But it was not a rallying cry to help shore up Americans sagging under the toll of a pandemic that on Wednesday alone killed more Americans than on D-Day or 9/11. It was part of a fundraising pitch tied to Senate races in Georgia and to Trump’s unsupported claims that Democrats are trying to “steal” the presidential election he lost.
Of Trump's tweets over the past week, 82 percent have been focused on the election and just 7 percent on the virus — almost all of those related to forthcoming vaccines — according to Factba.se, a data analytics company. Nearly a third of the president’s tweets on the election were flagged by Twitter for misinformation.
As he talks and tweets at length about the election he is futilely trying to subvert, the president is leaving Americans without a central figure to help them deal with their grief over loved-ones' deaths and the day-to-day danger of the pandemic that still rages. His strategy is to focus totally on the shiny object coming soon — the prospect of a vaccine.

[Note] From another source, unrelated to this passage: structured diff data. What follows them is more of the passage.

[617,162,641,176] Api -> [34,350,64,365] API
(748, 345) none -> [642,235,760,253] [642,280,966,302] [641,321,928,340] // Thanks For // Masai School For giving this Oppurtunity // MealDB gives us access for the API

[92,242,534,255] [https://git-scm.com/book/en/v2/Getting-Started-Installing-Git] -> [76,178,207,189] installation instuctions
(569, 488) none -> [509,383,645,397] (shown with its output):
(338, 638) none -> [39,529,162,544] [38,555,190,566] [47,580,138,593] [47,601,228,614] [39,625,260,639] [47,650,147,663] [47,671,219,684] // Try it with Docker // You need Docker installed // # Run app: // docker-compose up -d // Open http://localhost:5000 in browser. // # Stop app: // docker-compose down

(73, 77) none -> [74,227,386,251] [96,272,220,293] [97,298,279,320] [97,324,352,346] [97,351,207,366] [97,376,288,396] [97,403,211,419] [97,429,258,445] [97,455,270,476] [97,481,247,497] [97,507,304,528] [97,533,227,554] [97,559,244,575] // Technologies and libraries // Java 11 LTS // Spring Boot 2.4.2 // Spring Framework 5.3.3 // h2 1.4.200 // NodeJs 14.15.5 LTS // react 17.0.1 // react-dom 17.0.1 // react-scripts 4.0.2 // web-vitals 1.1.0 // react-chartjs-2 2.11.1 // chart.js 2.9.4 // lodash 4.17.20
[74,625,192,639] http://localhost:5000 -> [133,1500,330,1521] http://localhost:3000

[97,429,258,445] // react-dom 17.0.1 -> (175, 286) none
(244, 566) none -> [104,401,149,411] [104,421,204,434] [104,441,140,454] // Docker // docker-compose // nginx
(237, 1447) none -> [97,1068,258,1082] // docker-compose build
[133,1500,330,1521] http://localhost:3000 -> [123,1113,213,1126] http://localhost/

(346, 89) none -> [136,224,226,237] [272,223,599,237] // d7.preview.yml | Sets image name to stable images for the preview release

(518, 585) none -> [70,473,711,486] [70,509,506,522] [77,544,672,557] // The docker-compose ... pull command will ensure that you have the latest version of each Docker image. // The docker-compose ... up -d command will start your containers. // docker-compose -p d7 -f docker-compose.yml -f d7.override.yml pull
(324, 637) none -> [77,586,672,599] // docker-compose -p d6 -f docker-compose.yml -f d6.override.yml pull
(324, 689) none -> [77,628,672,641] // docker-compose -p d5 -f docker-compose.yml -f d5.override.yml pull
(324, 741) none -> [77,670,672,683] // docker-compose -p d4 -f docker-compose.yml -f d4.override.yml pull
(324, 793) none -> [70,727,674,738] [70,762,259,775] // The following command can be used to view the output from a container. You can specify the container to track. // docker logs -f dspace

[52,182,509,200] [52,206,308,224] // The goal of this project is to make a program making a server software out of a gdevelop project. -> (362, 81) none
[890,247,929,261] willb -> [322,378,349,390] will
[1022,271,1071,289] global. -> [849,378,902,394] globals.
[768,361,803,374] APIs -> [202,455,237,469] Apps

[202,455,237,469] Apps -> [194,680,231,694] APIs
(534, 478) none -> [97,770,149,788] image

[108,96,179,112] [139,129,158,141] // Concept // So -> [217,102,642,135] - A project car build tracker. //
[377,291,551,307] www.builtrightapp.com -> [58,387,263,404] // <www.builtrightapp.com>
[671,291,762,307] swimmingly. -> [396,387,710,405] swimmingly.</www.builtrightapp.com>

Friday night, the the Food and Drug Administration gave the final go-ahead to a vaccine from Pfizer and its German partner BioNTech, launching emergency vaccinations in a bid to end the pandemic. But Trump's three-minute internet address hailing the vaccine made no mention of the toll the virus has taken.
Calvin Jillson, a presidential historian at Southern Methodist University, said Trump has proven himself unable or unwilling to muster the “normal and natural, falling-off-a-log simple presidential approach” that is called for in any moment of national grief or crisis.
“He simply doesn’t seem to have the emotional depth, the emotional reserves to feel what’s happening in the country and to respond to it in the way that any other president -- even those who’ve been fairly emotionally crippled -- would do,” Jillson said.
Trump did convene a summit this week to highlight his administration’s successful efforts to help hasten the development of coronavirus vaccines and prepare for their speedy distribution. And he spent part of Friday pressing federal authorities to authorize use of the first-up vaccine candidate from Pfizer.
At his summit, the president put heavy emphasis on the faster-than-expected development of the vaccines, calling it “an incredible success,” “a monumental national achievement,” “really amazing” and “somewhat of a miracle.” He's also claimed credit, though Pfizer developed its vaccine outside the administration's “Operation Warp Speed.”
In a passing nod to the pandemic's toll, Trump promised the coming vaccines would “quickly and dramatically reduce deaths and hospitalizations," adding that “we want to get back to normal.” But it will be months before most Americans have access to a vaccine.
Asked what message he had for Americans suffering great hardship as the holidays approach and the virus only gets worse, Trump's answer had an almost clinical tone.
“Yeah, well, CDC puts out their guidelines, and they're very important guidelines,” he said, “but I think this: I think that the vaccine was our goal.”
To focus otherwise would undercut Trump's goal of minimizing the national pain of the virus' toll and his claims that the danger will soon vanish.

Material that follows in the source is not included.